By war’s end, more than 131,000 pilots, navigators, wireless operators, air gunners, flight engineers, and aircrew men and women had been trained for the Allied war effort. In Canada, schools and airfields were set up in 231 locations — many the precursor to facilities still in existence today in places like Chatham, New Brunswick, Picton, Ontario, Dauphin, Manitoba, and Moose Jaw, Saskatchewan. Over seven thousand hangars, barracks, and drill halls were built, with enough concrete used for the runways to pave a six-metre- or twenty-footwide highway from Ottawa to Vancouver. As Charles Gavan “Chubby” Power, the Canadian Minister of National Defence for Air, said to the House of Commons in 1942, “Wherever the British forces are attacking, there you will find graduates of our air training plans.”
Avro Lancaster: The Heaviest Payload
Manufactured as a contemporary of the Handley Page Halifax and the Short Stirling, the Avro Lancaster was the most famous Allied bomber of the Second World War. The fourengine heavy bomber first flew in 1942 and soon became a favourite with Bomber Command in air raids over Europe.
Based on the earlier, largely unsuccessful Avro Manchester bomber, Avro upgraded the Lancaster by replacing two Rolls Royce Vulture engines with four Rolls Royce Merlin engines, proven in both Hurricanes and Spitfires.
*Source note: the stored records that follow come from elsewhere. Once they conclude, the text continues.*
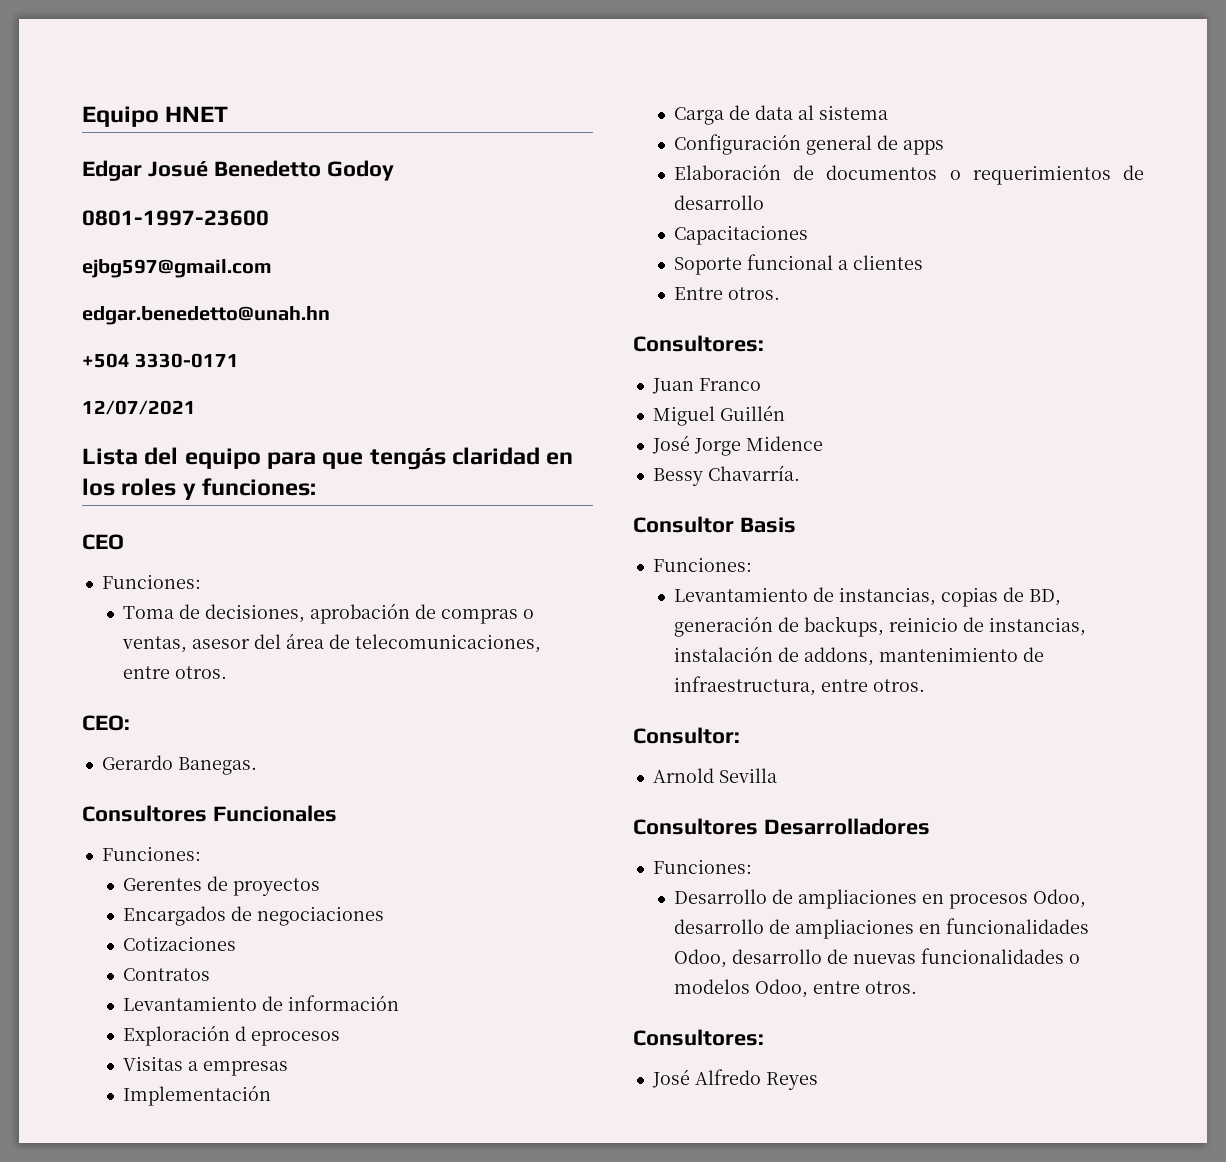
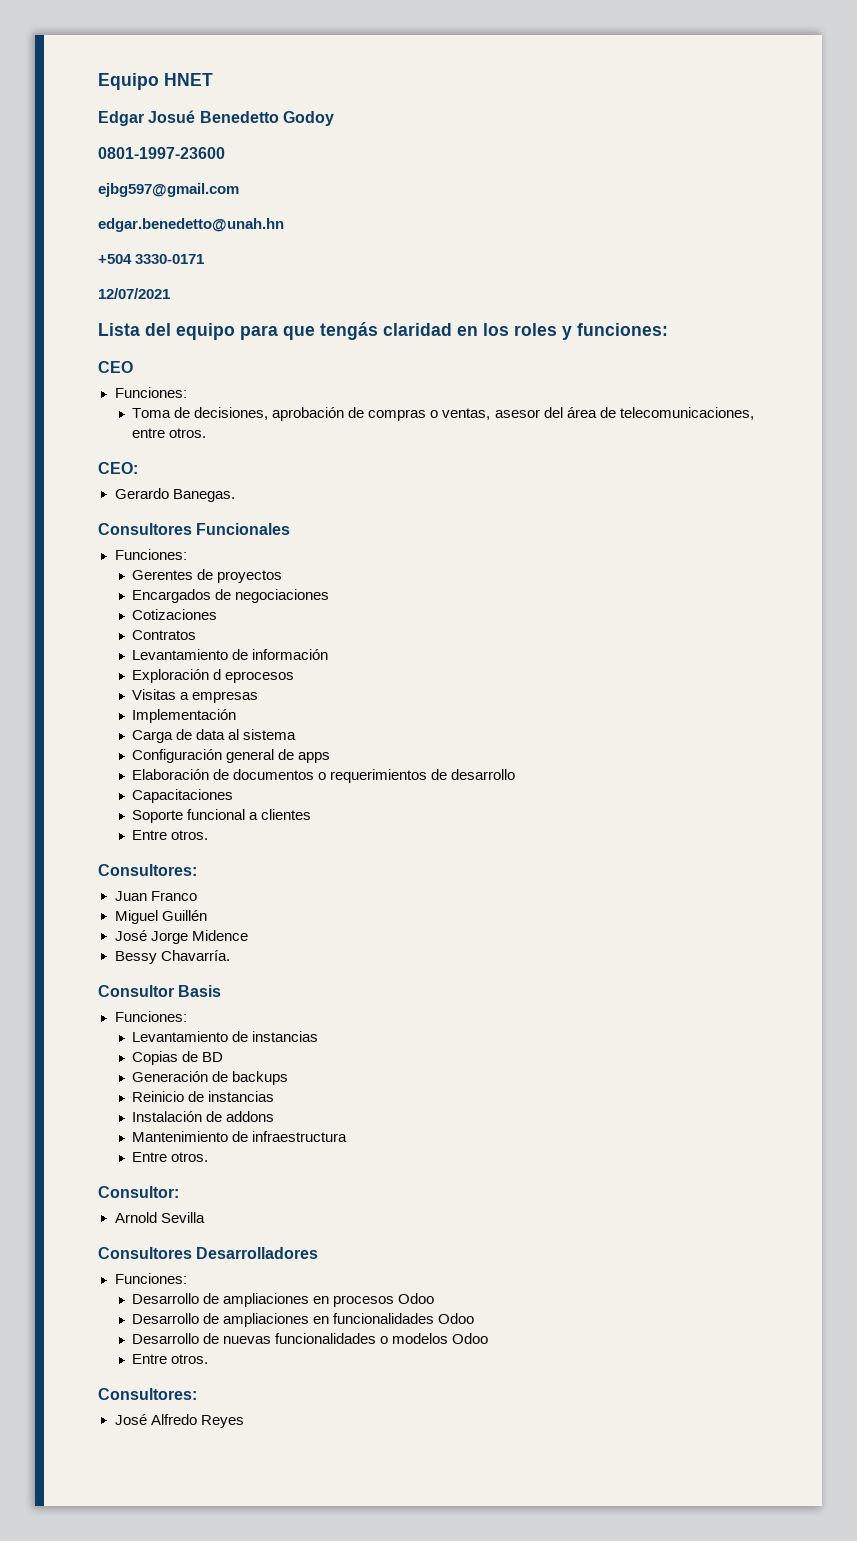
[839,587,1062,607] [674,616,1087,637] [674,646,1045,666] [674,676,869,696] instancias, copias de BD, generación de backups, reinicio de instancias, instalación de addons, mantenimiento de infraestructura, entre -> [252,1031,319,1042] [132,1051,224,1065] [132,1071,289,1085] [132,1091,275,1102] [132,1111,275,1122] [132,1131,348,1142] [132,1152,168,1162] instancias // Copias de BD // Generación de backups // Reinicio de instancias // Instalación de addons // Mantenimiento de infraestructura // Entre
[1033,889,1087,908] [674,919,765,934] Odoo, desarrollo -> [398,1293,435,1304] [132,1313,200,1324] Odoo // Desarrollo
[674,949,823,968] Odoo, desarrollo -> [438,1313,475,1324] [132,1333,200,1344] Odoo // Desarrollo
[755,979,861,998] Odoo, entre -> [452,1333,489,1344] [132,1354,168,1364] Odoo // Entre

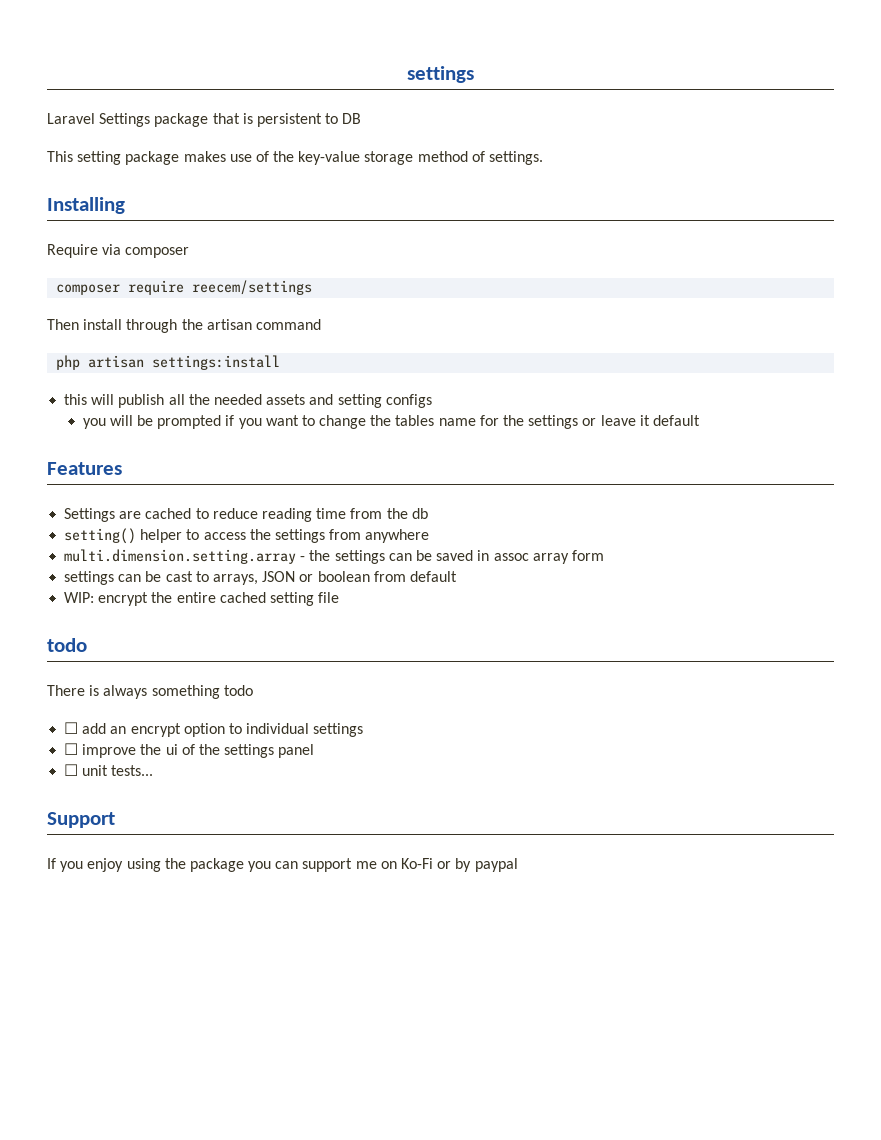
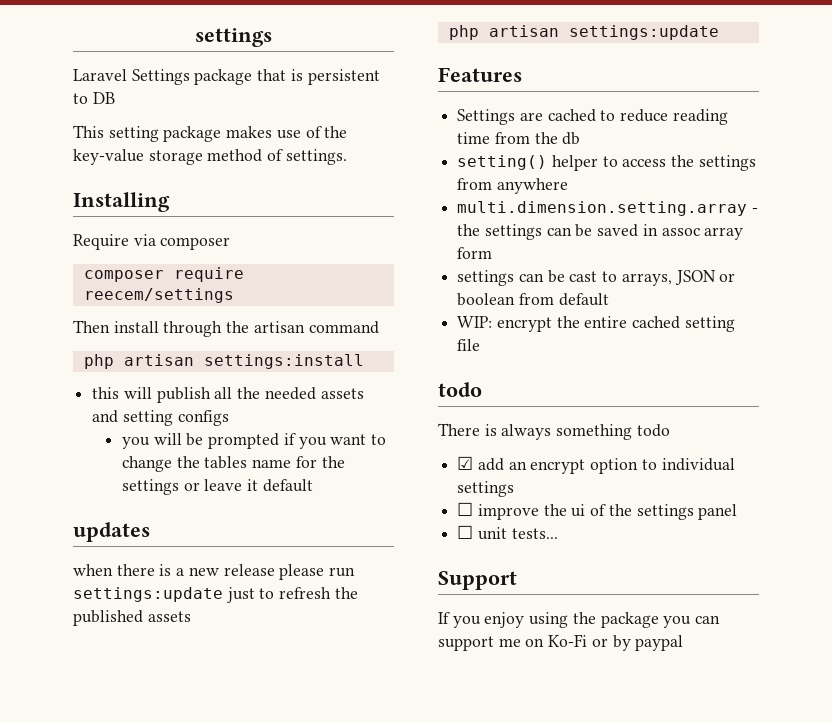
(700, 420) none -> [73,522,150,542] [73,564,356,580] [73,587,358,603] [73,610,191,626] [448,25,719,40] // updates // when there is a new release please run settings:update just to refresh the published assets // php artisan settings:update
[64,722,79,734] ☐ -> [457,456,474,470] ☑

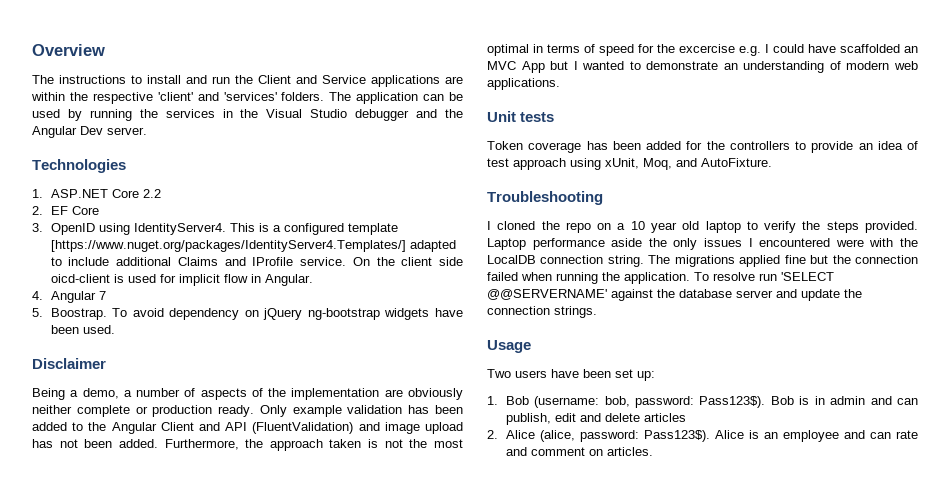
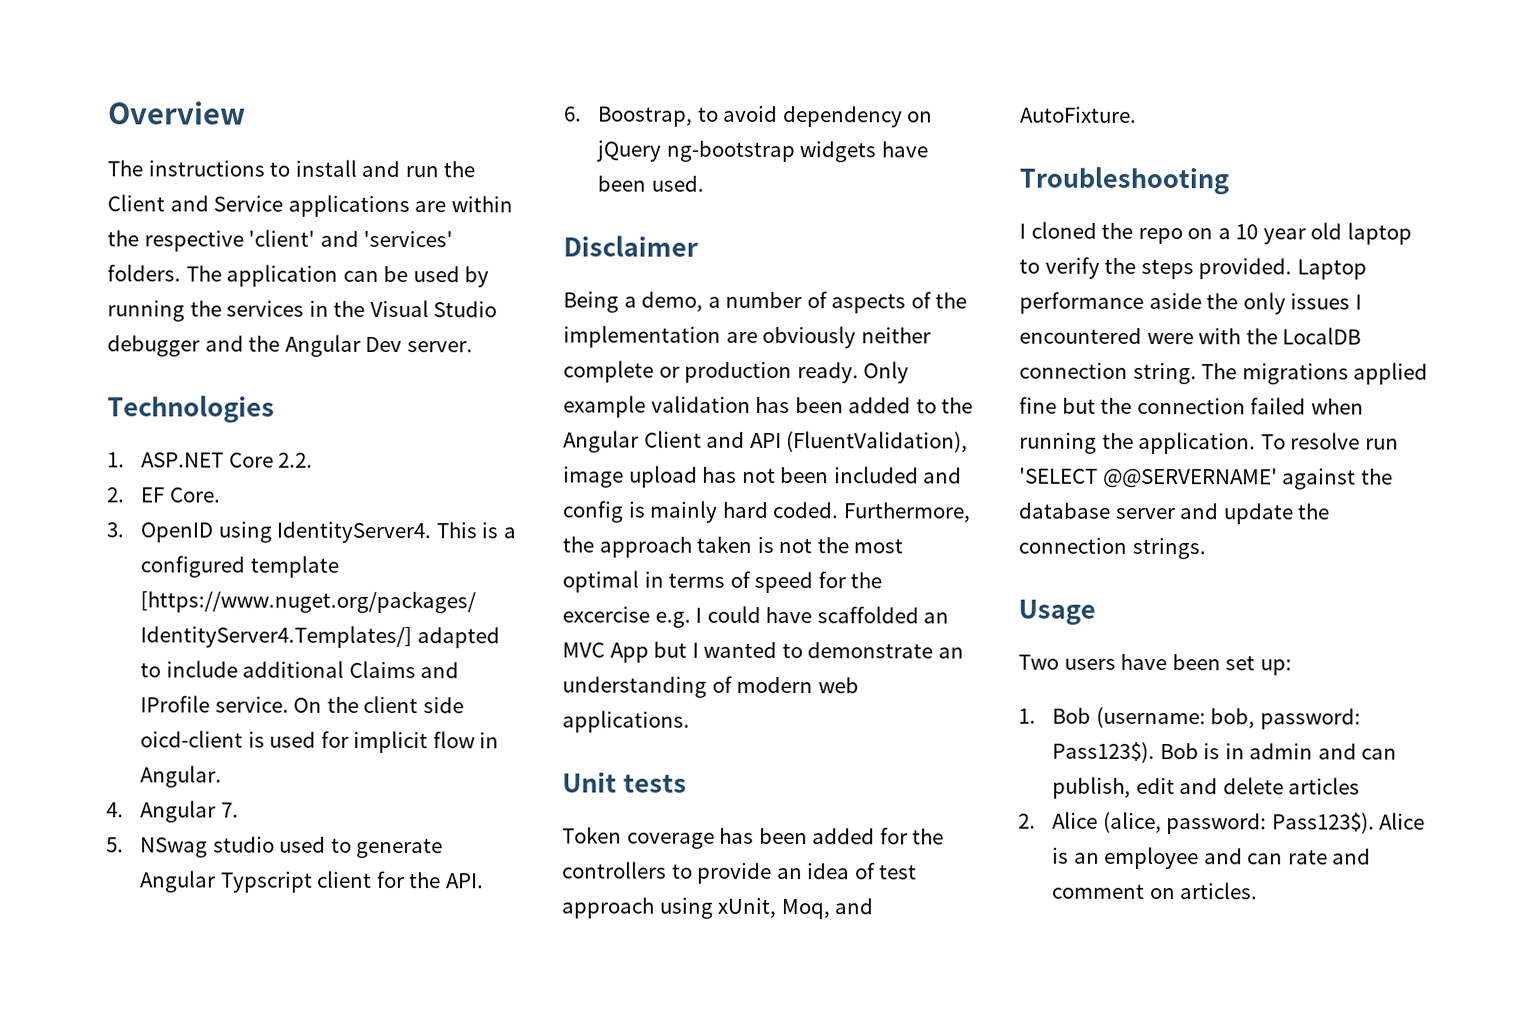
[142,189,161,198] 2.2 -> [278,452,314,468] 2.2.
[71,206,99,215] Core -> [169,487,221,503] Core.
[98,291,106,300] 7 -> [220,802,239,818] 7.
[50,308,128,320] Boostrap. To -> [140,836,444,859] [140,870,484,893] [564,106,719,127] NSwag studio used to generate Angular Typscript client for the API. // 6. Boostrap, to
[252,422,380,434] (FluentValidation) and -> [786,431,969,453] (FluentValidation),
[118,439,158,448] added. -> [833,466,963,484] [562,500,840,523] included and config is mainly hard coded.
The upgrade was a success, and the reliable “Lanc” went on to carry the twelve-thousand-pound “Tallboy” and twenty-two-thousand-pound “Grand Slam” bombs — the largest payload of any bomber in the war.
In 1942, it was decided that the bomber should be produced in Canada by Victory Aircraft Ltd. in Malton, Ontario. Avro Lancaster B Mk. I, built in the United Kingdom, was flown to Canada to serve as the prototype. One year later, the first Canadian-built Lancaster Mk. X, also known as the “Ruhr Express,” made its journey back to England.
The Lancaster proved its mettle in precise bombing raids on the Ruhr Dams in Operation Chastise, 1943, by 617 Squadron RAF (“the Dambusters”), and with the sinking of the German battleship Tirpitz in 1944. The bomber delivered 608,612 long tons (618,378,000 kilograms) of bombs in 156,000 operational sorties. Thousands of Canadians served on RCAF and RAF Lancaster squadrons in England, including Pilot Officer Andrew Charles Mynarski, who was awarded a posthumous Victoria Cross for bravery during an attack on Cambrai, France. By late 1944, No. 6 Group RCAF operated thirteen squadrons of Lancasters. After the war, Canadian-built Lancasters served in various roles, including Arctic reconnaissance, maritime patrol, photo survey, search and rescue, and navigator training.